Data engineers help solve this. Their unique combination of skills differs from data architects, data stewards and data scientists: Whereas these roles focus on data strategy, quality and application, data engineers work with the physical data to deliver usable outputs to those functions that meet standards and expectations. Data architects, stewards and scientists, as well as business analysts and legal and compliance teams, rely on data engineers for data outputs, making the data engineer the point person for data. This mitigates confusion and workarounds that can put data quality and protection at risk, and may be why demand for data engineers has recently increased by 50%.

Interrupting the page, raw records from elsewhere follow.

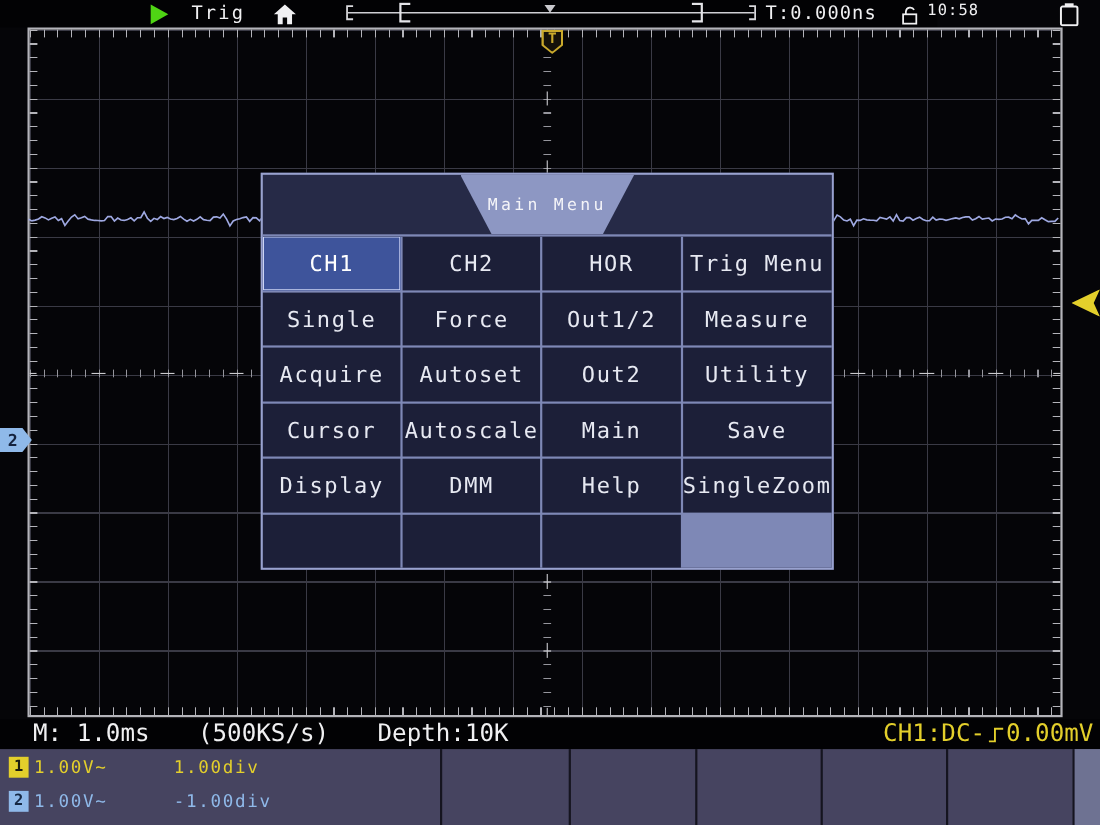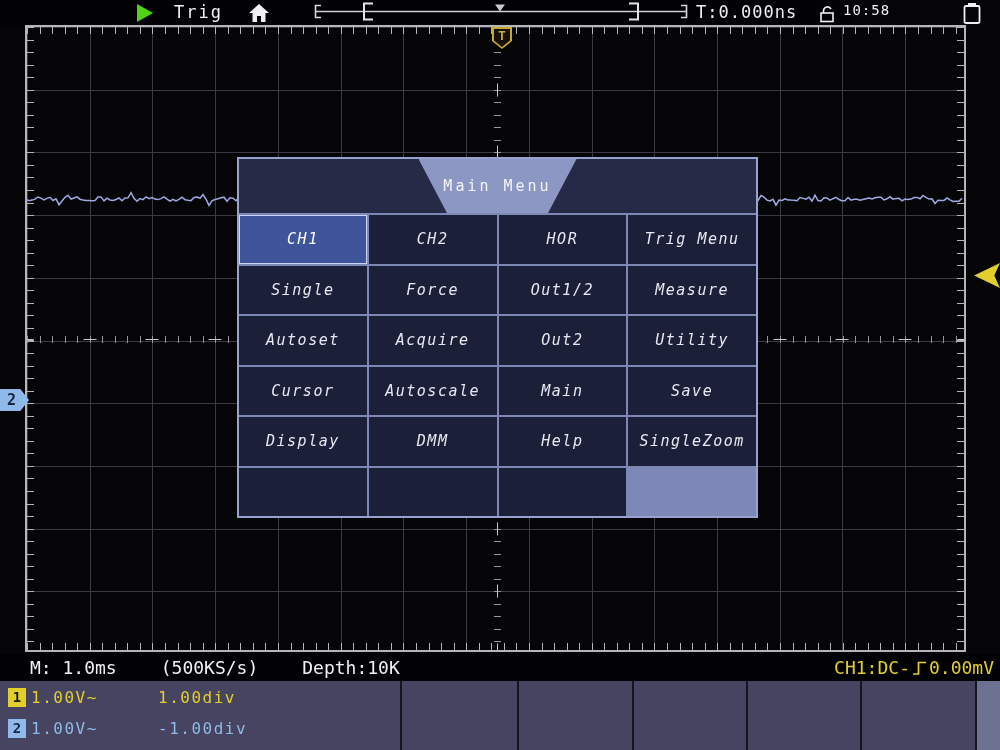--- a/index.html
+++ b/index.html
@@ -62,8 +62,8 @@
   .menu-title{color:#f4f4f8;font-size:15px;letter-spacing:3px;}
   #menu-grid{display:grid;height:301px;grid-template-columns:repeat(4,1fr);grid-template-rows:repeat(6,1fr);
     gap:2px;background:#7e88b6;}
-  .menu-cell{background:var(--menu_cell_bg,#1c1f38);color:#e7e9f2;font-size:15px;letter-spacing:1.5px;
-    display:flex;align-items:center;justify-content:center;white-space:nowrap;font-style:italic;}
+  .menu-cell{background:var(--menu_cell_bg,#1c1f38);color:#e7e9f2;font-size:20px;letter-spacing:1.5px;
+    display:flex;align-items:center;justify-content:center;white-space:nowrap;}
   .menu-cell.selected{background:var(--menu_selected_bg,#3e549b);box-shadow:inset 0 0 0 1px #ccd4f4;color:#ffffff;}
   
   #status-bar{position:absolute;left:0;top:654px;width:1000px;height:27px;background:#020204;

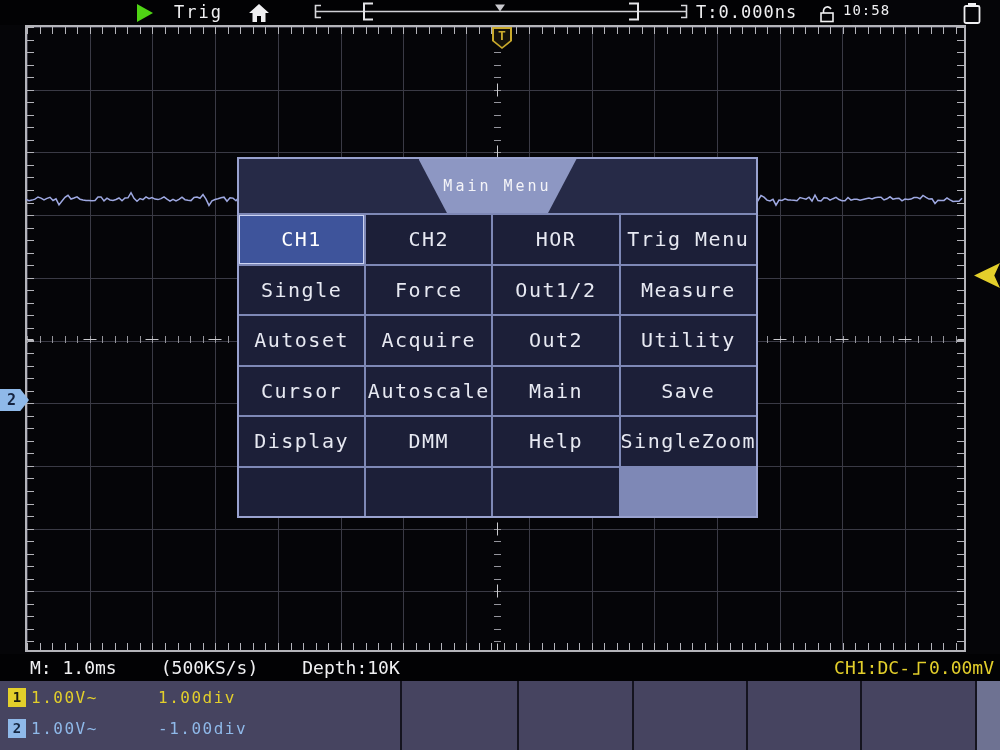--- a/index.html
+++ b/index.html
@@ -164,8 +164,8 @@
       <div class="menu-cell">Force</div>
       <div class="menu-cell">Out1/2</div>
       <div class="menu-cell">Measure</div>
+      <div class="menu-cell">Acquire</div>
       <div class="menu-cell">Autoset</div>
-      <div class="menu-cell">Acquire</div>
       <div class="menu-cell">Out2</div>
       <div class="menu-cell">Utility</div>
       <div class="menu-cell">Cursor</div>

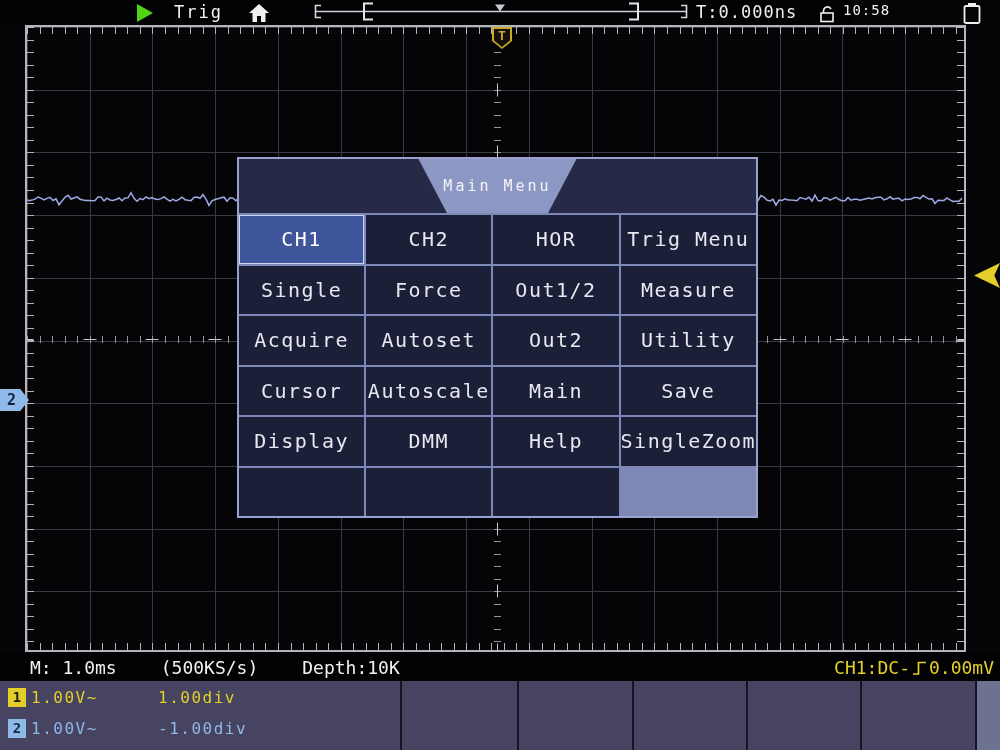--- a/index.html
+++ b/index.html
@@ -67,7 +67,7 @@
   .menu-cell.selected{background:var(--menu_selected_bg,#3e549b);box-shadow:inset 0 0 0 1px #ccd4f4;color:#ffffff;}
   
   #status-bar{position:absolute;left:0;top:654px;width:1000px;height:27px;background:#020204;
-    color:#f0f0f2;font-size:18px;line-height:27px;}
+    color:#f0f0f2;font-size:22px;line-height:27px;}
   #status-bar .sb-left{position:absolute;left:30px;white-space:nowrap;}
   #status-bar .sb-left span{margin-right:44px;}
   #status-trigger{position:absolute;right:6px;color:var(--accent_yellow,#e3cf2b);white-space:nowrap;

Gartner’s Data Engineering is Critical to Driving Data and Analytics report lays out the skills to look for in high performing data engineers and illustrates their position within a data team relative to data architects, data stewards, data scientists and business analysts. Data and analytics leaders who find themselves lacking a clear point person or team to manage data needs can leverage this report to begin building out a successful data engineering function.
The forward-moving momentum data engineers deliver to data-driven organizations is invaluable. While hiring for data scientists spiked as businesses realized the competitive edge data can provide, the need to efficiently and securely operationalize that data has caused the demand for data engineers to eclipse that of data scientists. As leaders build out data engineering teams, they should look for a specific combination of hard and soft skills, and set their data engineers up for success with automated data governance solutions like Immuta, which can streamline data preparation and protection.